[Saved entries]
▬▬▬
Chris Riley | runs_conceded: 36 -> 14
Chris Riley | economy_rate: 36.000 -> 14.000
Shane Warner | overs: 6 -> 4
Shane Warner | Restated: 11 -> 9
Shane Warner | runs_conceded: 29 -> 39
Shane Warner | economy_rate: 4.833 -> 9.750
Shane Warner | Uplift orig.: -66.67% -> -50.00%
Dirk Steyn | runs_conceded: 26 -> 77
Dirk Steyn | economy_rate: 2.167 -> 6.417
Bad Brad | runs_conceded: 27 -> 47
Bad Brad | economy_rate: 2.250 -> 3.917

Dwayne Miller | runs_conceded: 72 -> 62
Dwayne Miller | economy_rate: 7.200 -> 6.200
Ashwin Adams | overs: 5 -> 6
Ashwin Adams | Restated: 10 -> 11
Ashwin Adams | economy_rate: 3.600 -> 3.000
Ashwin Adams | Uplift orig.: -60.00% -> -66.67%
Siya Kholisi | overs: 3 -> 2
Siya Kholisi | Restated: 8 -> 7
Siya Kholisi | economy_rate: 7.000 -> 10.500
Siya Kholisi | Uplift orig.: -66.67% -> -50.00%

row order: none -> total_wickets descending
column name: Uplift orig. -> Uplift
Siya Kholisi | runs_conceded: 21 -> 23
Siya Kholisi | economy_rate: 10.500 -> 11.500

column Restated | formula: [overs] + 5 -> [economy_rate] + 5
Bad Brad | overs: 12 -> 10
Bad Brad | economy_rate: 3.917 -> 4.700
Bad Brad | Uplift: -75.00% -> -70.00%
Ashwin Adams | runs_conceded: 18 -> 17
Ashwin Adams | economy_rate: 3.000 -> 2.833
▬▬▬
Exercise prompt. The reply should consist solely of the lines of the data, exact, from the opening line through the line with "Shane Warner | Uplift", inclusive.

Answer to this problem.
Chris Riley | runs_conceded: 36 -> 14
Chris Riley | economy_rate: 36.000 -> 14.000
Shane Warner | overs: 6 -> 4
Shane Warner | Restated: 11 -> 9
Shane Warner | runs_conceded: 29 -> 39
Shane Warner | economy_rate: 4.833 -> 9.750
Shane Warner | Uplift orig.: -66.67% -> -50.00%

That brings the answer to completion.